==== Source material ====

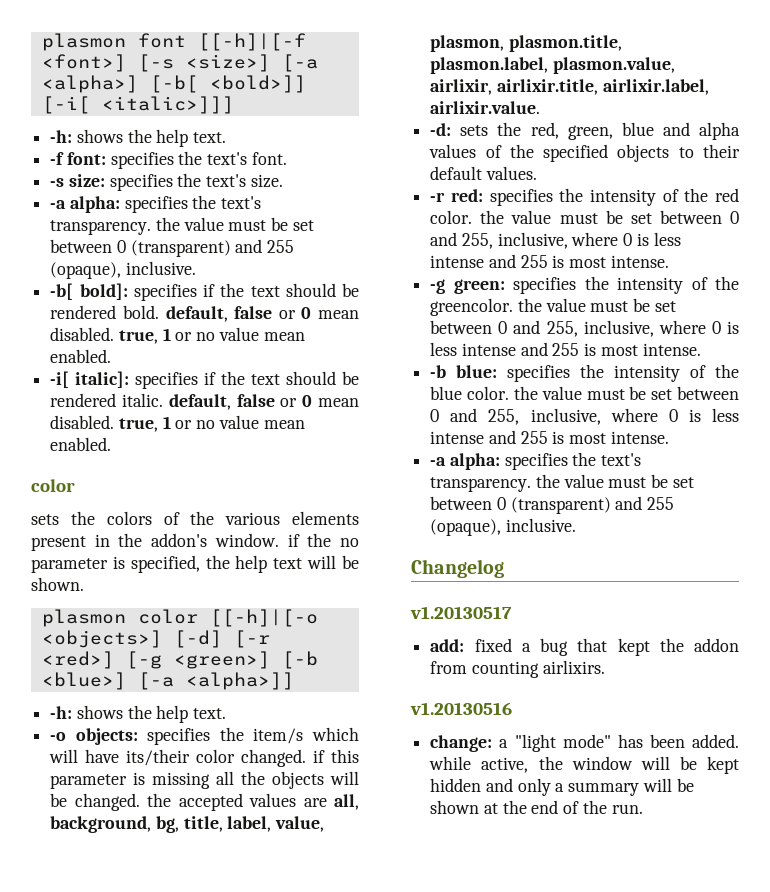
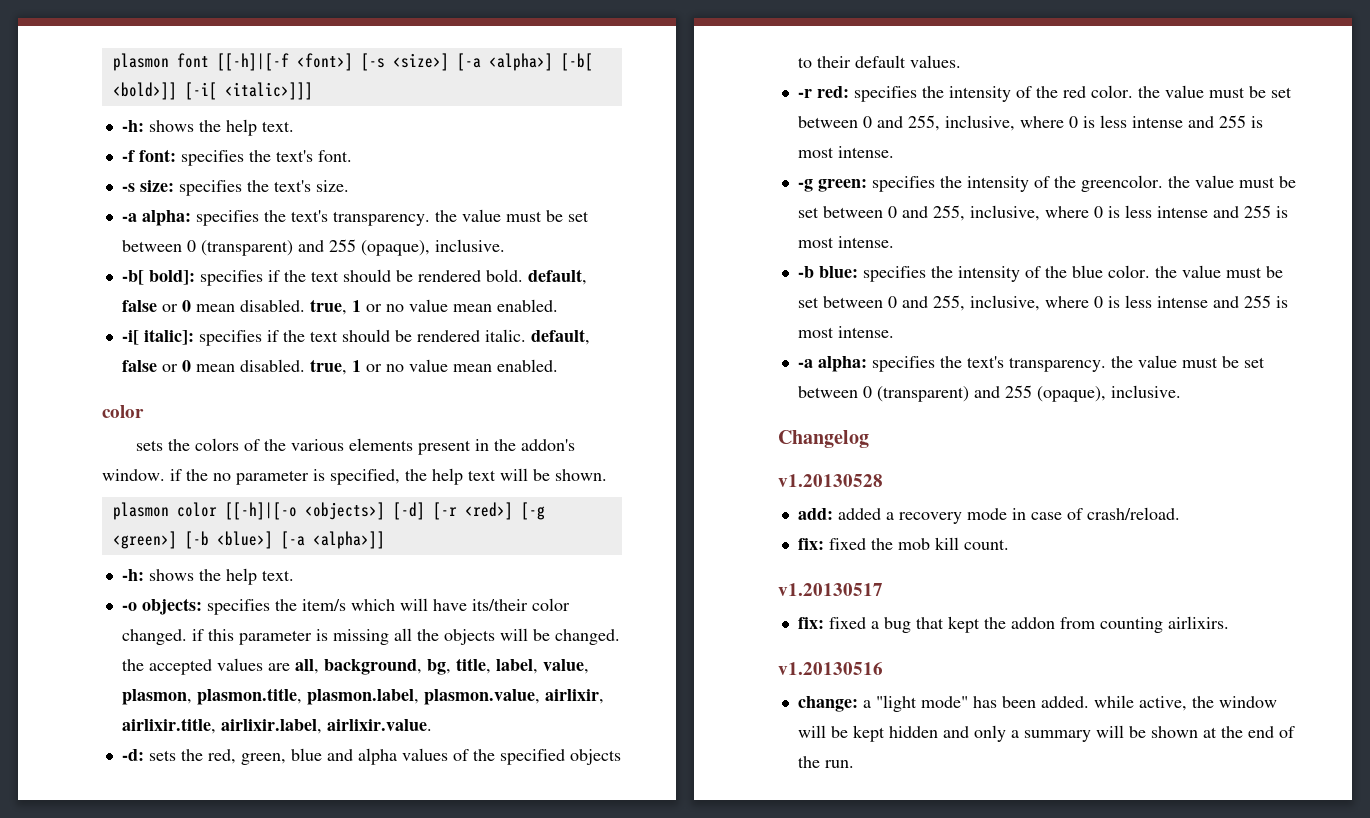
(504, 568) none -> [778,474,883,487] [797,507,1180,524] [797,537,1009,550] // v1.20130528 // add: added a recovery mode in case of crash/reload. // fix: fixed the mob kill count.
[430,639,465,652] add: -> [797,617,824,629] fix:

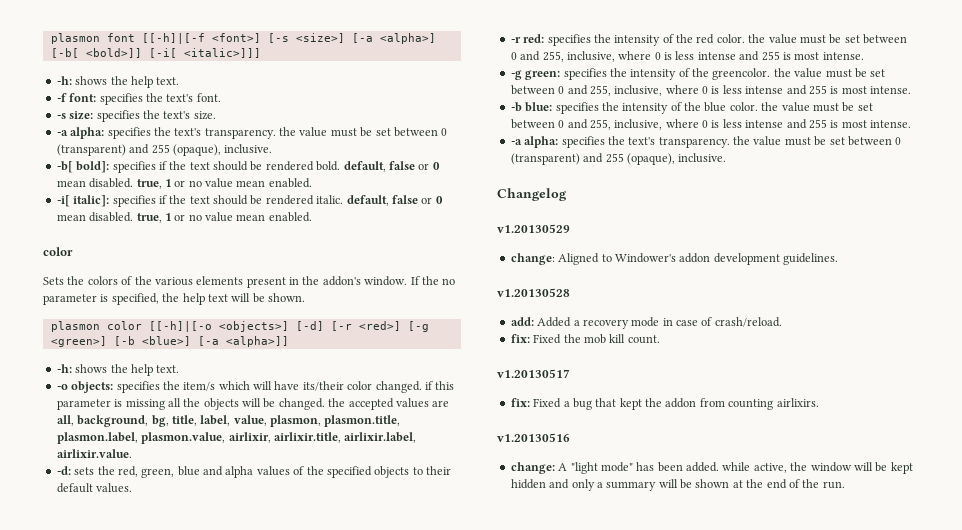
[135,440,163,451] sets -> [43,277,64,285] Sets
[170,469,182,481] if -> [410,276,420,285] If
(869, 439) none -> [497,224,570,233] [510,253,838,265] // v1.20130529 // change: Aligned to Windower's addon development guidelines.
[837,508,881,520] added -> [537,317,572,327] Added
[828,538,866,550] fixed -> [533,334,562,344] Fixed
[828,617,866,629] fixed -> [533,398,562,408] Fixed
[862,700,871,708] a -> [558,463,568,471] A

====

** Task objective **
Except for the pictures, set down each line of the records exactly as it appears.

** Task answer **
(504, 568) none -> [778,474,883,487] [797,507,1180,524] [797,537,1009,550] // v1.20130528 // add: added a recovery mode in case of crash/reload. // fix: fixed the mob kill count.
[430,639,465,652] add: -> [797,617,824,629] fix:

[135,440,163,451] sets -> [43,277,64,285] Sets
[170,469,182,481] if -> [410,276,420,285] If
(869, 439) none -> [497,224,570,233] [510,253,838,265] // v1.20130529 // change: Aligned to Windower's addon development guidelines.
[837,508,881,520] added -> [537,317,572,327] Added
[828,538,866,550] fixed -> [533,334,562,344] Fixed
[828,617,866,629] fixed -> [533,398,562,408] Fixed
[862,700,871,708] a -> [558,463,568,471] A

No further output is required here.